■ **Task instructions**
Where does the string "content" occur in the records? Copy each line that holds it.

■ **Dataset records**

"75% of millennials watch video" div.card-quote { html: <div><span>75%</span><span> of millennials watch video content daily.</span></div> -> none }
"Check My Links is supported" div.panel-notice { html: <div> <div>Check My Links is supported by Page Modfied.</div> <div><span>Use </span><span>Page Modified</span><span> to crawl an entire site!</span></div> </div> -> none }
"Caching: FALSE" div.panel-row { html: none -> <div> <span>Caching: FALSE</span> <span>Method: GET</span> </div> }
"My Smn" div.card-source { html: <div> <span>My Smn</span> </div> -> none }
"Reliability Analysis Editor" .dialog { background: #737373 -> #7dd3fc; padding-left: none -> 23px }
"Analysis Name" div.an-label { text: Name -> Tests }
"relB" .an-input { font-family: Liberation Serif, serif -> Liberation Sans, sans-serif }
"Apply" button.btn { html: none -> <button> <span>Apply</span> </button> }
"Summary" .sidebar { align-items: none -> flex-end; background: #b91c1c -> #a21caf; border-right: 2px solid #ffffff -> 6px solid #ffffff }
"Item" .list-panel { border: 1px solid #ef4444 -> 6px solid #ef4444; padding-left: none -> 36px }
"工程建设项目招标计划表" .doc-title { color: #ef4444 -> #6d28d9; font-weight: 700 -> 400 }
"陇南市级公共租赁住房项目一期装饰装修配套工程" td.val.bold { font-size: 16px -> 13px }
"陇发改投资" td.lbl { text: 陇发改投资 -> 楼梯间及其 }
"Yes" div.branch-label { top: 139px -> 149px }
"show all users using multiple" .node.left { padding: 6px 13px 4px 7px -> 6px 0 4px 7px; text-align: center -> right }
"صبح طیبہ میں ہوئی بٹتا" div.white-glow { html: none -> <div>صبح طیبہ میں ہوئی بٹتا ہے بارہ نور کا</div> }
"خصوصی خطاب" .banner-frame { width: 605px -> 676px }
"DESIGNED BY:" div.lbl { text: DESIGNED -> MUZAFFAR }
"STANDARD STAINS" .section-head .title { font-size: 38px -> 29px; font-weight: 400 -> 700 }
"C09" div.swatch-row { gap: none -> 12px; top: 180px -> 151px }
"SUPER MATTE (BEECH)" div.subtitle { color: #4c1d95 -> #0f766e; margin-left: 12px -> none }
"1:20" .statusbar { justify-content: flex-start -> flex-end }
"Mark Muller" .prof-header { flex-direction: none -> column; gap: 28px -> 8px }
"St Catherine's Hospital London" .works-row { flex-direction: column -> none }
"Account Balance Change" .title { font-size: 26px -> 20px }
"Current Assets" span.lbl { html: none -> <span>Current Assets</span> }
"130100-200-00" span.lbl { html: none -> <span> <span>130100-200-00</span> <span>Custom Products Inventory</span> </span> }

■ **Answer to this exercise**
"75% of millennials watch video" div.card-quote { html: <div><span>75%</span><span> of millennials watch video content daily.</span></div> -> none }
"1:20" .statusbar { justify-content: flex-start -> flex-end }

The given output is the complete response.